_Information given_
•••
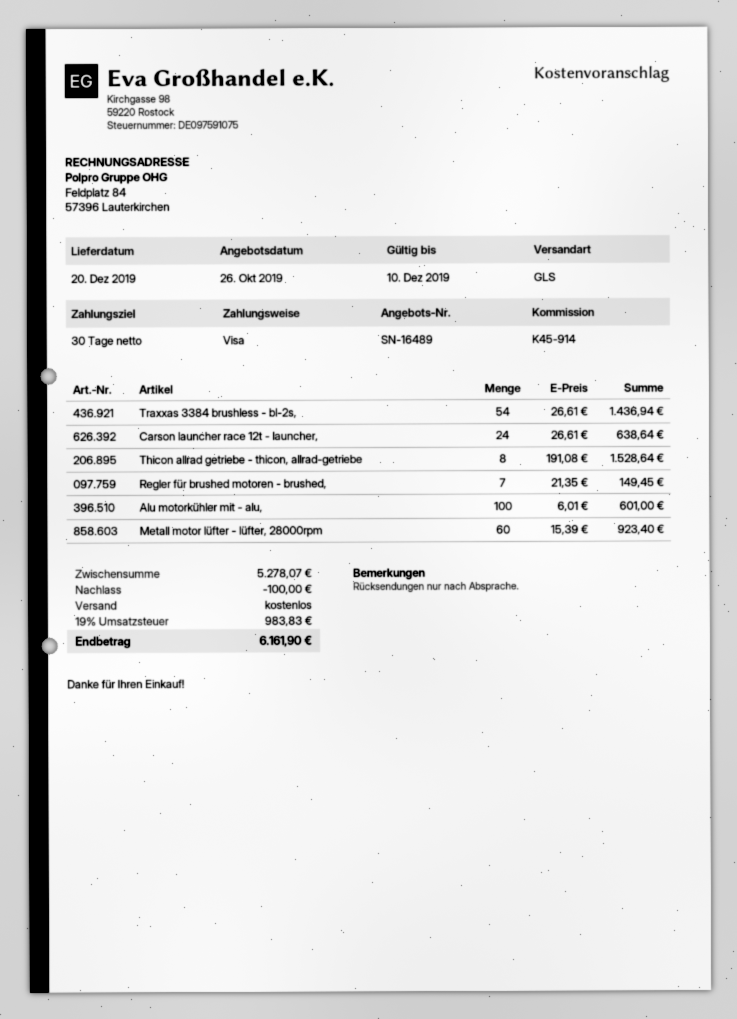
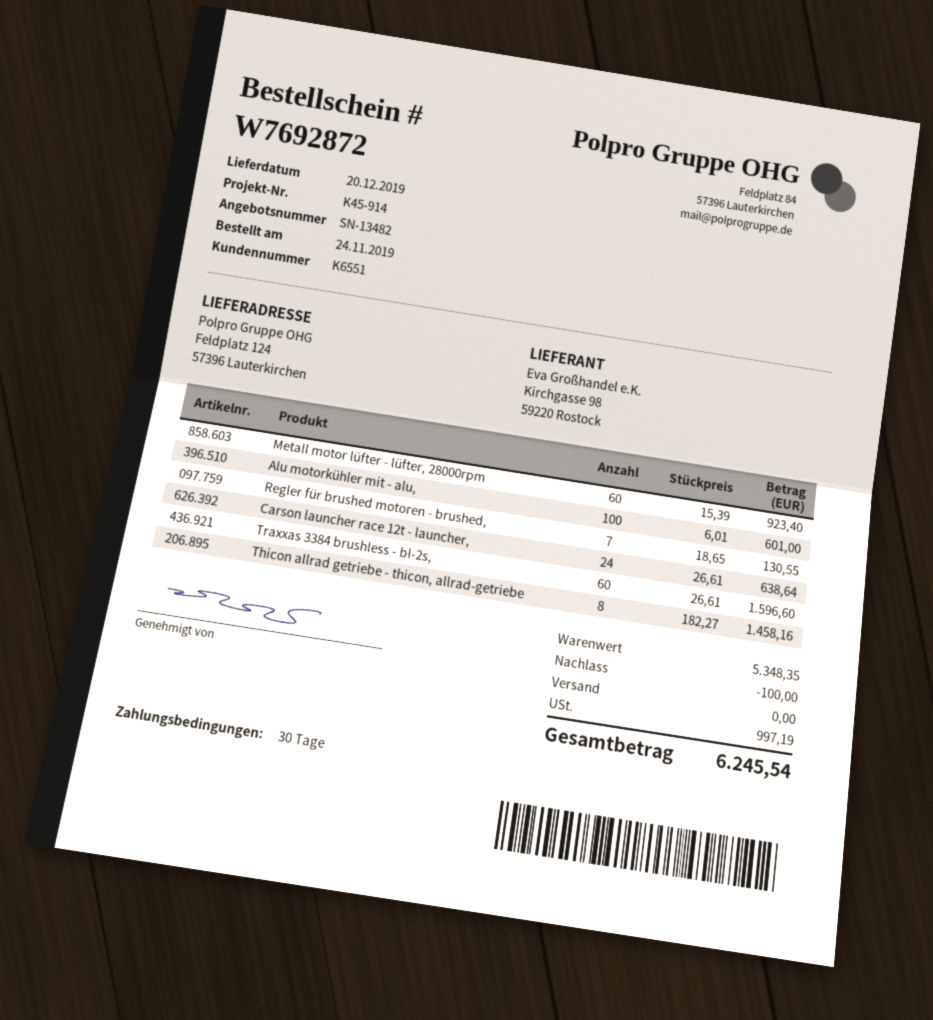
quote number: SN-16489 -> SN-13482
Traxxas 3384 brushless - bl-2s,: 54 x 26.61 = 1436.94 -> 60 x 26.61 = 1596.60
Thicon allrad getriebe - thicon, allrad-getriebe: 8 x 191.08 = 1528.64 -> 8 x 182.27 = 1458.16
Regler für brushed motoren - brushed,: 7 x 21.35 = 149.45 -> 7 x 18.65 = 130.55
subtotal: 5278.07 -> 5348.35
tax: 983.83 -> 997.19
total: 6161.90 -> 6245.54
•••
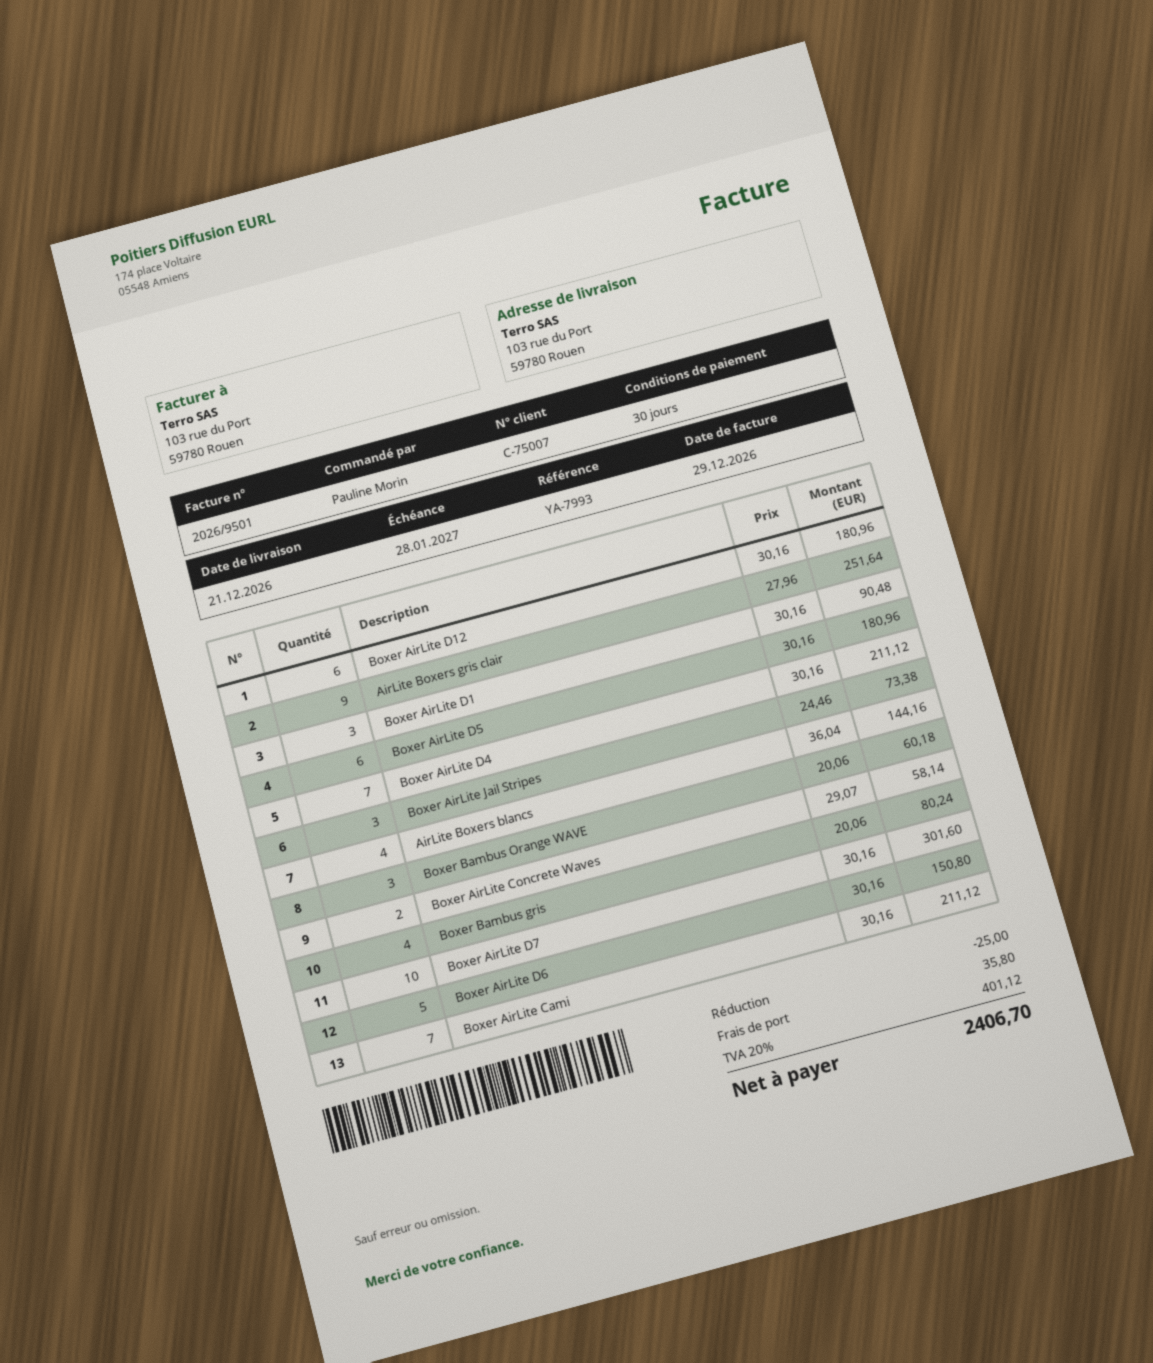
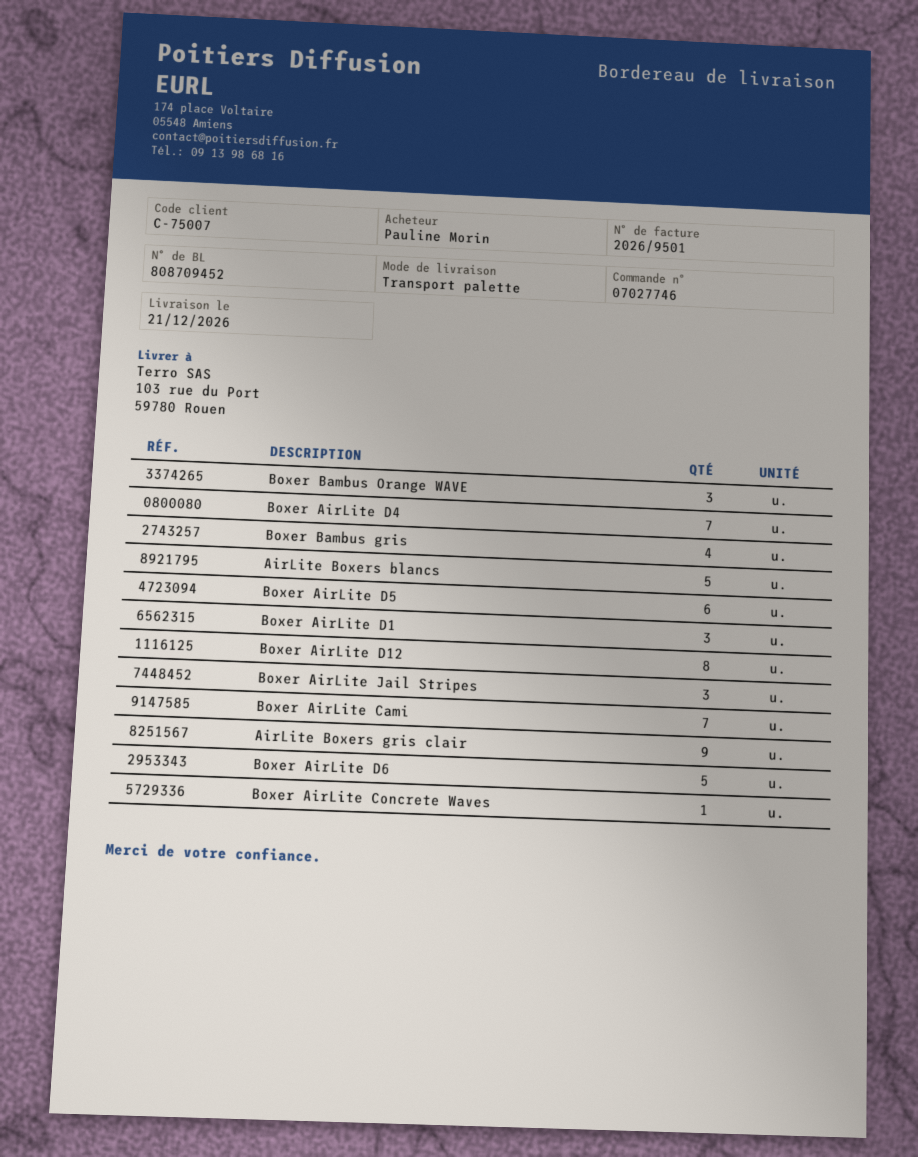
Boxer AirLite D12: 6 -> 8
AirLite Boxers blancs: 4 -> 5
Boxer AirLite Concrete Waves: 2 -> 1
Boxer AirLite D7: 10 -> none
•••
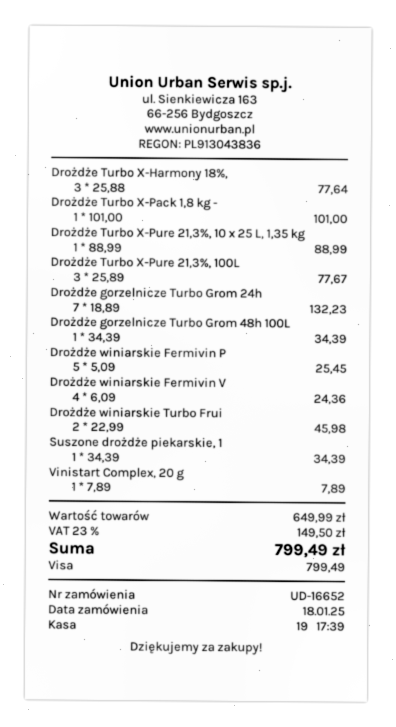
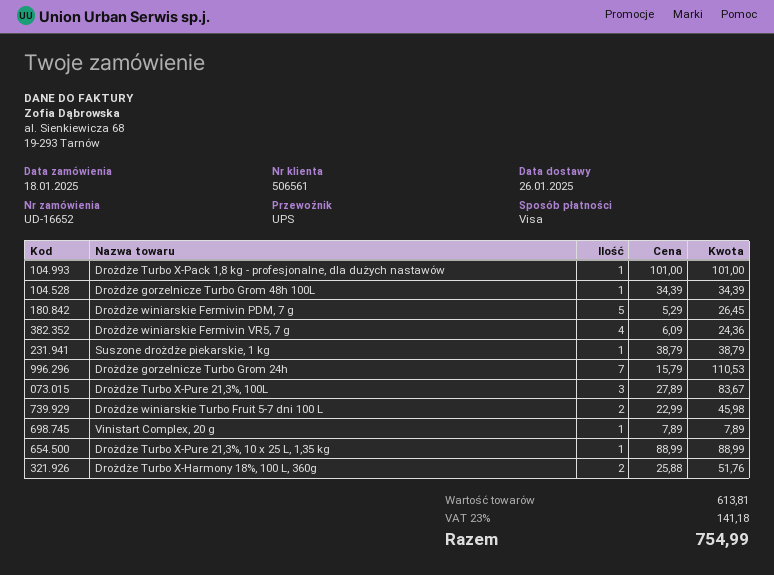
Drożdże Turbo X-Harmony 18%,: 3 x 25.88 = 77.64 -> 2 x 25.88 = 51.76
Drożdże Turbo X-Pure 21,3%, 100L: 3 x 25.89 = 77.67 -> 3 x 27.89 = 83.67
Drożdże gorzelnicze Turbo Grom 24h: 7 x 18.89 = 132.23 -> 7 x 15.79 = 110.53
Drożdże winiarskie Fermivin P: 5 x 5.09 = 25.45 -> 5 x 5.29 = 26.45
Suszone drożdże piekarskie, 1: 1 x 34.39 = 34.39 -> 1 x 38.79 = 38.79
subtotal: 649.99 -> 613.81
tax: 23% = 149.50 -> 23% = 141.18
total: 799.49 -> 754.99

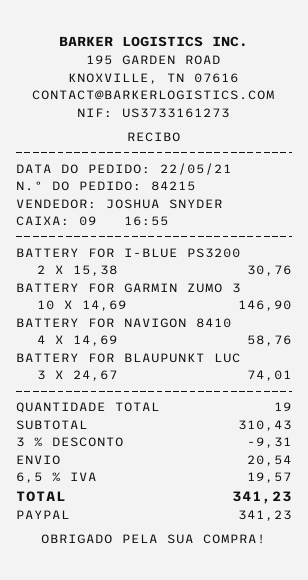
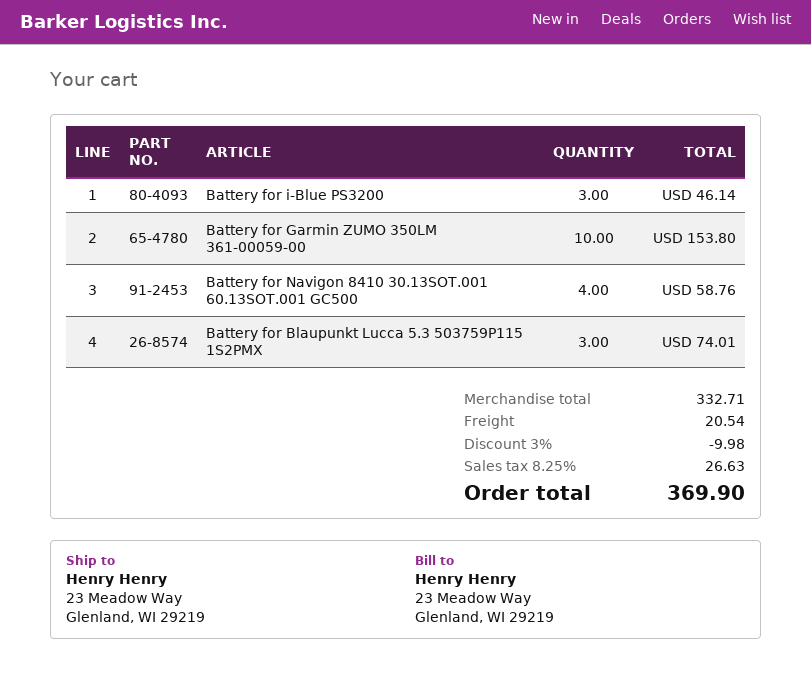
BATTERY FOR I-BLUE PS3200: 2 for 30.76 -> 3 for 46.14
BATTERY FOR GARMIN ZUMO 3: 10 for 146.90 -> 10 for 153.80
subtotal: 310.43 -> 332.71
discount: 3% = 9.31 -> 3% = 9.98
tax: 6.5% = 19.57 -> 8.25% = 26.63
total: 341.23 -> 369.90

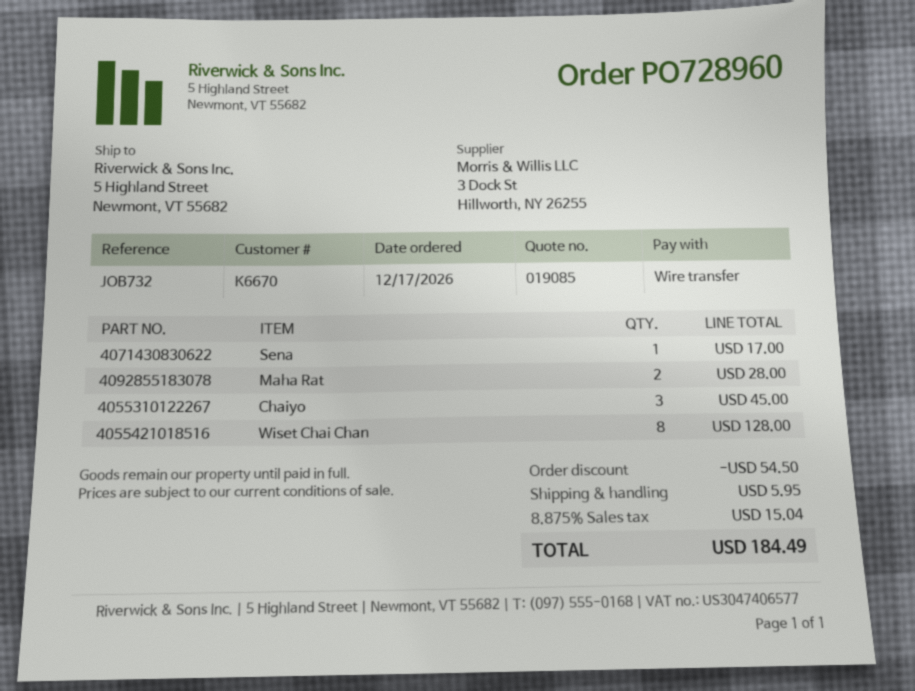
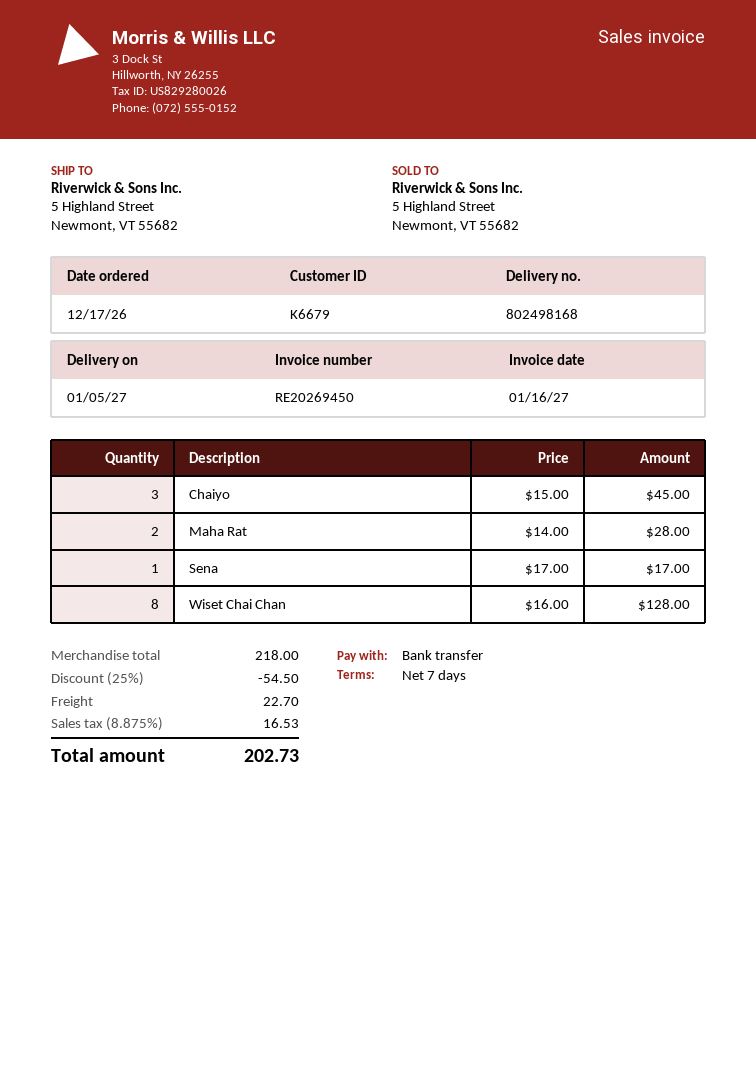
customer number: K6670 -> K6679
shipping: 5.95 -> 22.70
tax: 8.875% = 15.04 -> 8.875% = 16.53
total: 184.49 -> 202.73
•••
_Exercise objective_
Beginning at the line above with "quote number: SN-16489 -> SN-13482" and finishing at the line with "Thicon allrad getriebe", return each line exactly and return nothing else.

_Output of the task_
quote number: SN-16489 -> SN-13482
Traxxas 3384 brushless - bl-2s,: 54 x 26.61 = 1436.94 -> 60 x 26.61 = 1596.60
Thicon allrad getriebe - thicon, allrad-getriebe: 8 x 191.08 = 1528.64 -> 8 x 182.27 = 1458.16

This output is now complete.